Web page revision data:
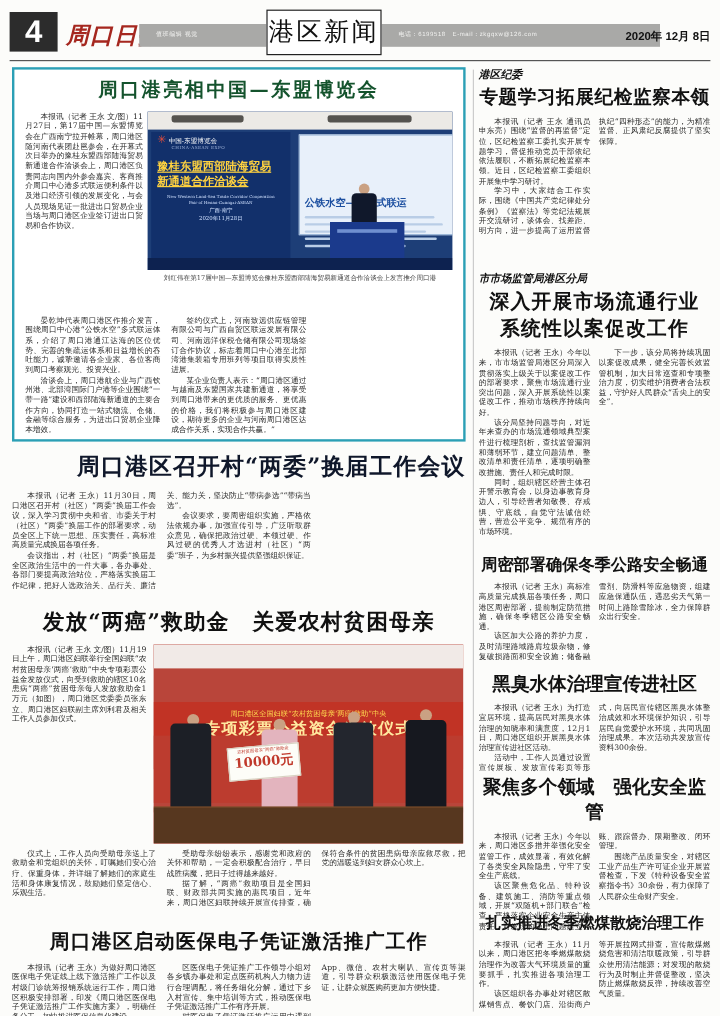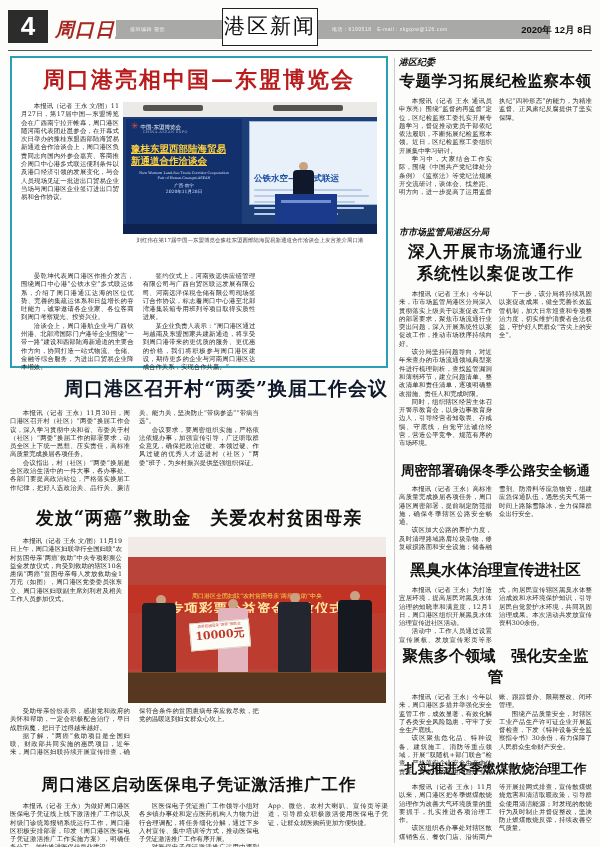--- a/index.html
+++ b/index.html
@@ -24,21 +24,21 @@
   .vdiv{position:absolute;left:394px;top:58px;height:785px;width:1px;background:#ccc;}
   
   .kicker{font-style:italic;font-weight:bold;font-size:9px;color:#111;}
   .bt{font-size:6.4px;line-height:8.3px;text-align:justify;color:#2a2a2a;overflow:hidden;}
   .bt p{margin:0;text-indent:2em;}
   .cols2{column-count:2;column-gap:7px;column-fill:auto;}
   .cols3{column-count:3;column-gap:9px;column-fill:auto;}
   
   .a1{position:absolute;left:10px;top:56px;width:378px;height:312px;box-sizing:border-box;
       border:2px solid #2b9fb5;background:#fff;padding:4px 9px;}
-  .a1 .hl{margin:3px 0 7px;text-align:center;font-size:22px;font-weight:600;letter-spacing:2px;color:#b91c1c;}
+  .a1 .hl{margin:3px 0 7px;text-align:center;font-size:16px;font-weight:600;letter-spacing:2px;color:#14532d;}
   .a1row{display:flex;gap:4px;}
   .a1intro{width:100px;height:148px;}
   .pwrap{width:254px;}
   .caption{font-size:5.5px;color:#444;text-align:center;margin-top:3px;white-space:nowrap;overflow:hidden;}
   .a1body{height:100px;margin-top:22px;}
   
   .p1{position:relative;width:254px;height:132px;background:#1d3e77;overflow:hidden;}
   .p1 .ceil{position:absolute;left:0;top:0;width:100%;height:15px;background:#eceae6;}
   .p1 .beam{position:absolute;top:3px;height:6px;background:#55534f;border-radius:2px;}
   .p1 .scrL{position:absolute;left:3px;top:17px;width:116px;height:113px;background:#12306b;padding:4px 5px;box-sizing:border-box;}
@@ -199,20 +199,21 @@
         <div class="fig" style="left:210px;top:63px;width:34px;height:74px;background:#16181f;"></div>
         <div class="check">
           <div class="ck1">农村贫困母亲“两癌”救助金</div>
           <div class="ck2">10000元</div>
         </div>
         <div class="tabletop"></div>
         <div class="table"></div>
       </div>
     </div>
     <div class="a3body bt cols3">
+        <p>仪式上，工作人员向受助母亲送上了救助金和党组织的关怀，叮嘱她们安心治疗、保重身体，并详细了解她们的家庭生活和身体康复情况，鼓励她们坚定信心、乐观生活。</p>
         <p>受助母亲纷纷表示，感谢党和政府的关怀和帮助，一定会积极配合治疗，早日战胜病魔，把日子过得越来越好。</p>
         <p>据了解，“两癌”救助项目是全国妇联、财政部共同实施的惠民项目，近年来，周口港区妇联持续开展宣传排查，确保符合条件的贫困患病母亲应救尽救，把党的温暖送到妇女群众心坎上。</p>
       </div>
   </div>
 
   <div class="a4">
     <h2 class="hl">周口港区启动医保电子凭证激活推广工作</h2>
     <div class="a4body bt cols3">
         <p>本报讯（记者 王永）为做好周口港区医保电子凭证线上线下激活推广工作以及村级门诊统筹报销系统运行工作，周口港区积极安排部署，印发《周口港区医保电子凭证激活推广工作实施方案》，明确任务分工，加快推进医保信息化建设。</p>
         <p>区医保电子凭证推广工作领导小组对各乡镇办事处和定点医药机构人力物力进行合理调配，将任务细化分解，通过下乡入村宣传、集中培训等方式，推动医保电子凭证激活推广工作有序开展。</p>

**What you will do**
Reproduce each line from the data that has "column" in it.

**Solution**
   .cols2{column-count:2;column-gap:7px;column-fill:auto;}
   .cols3{column-count:3;column-gap:9px;column-fill:auto;}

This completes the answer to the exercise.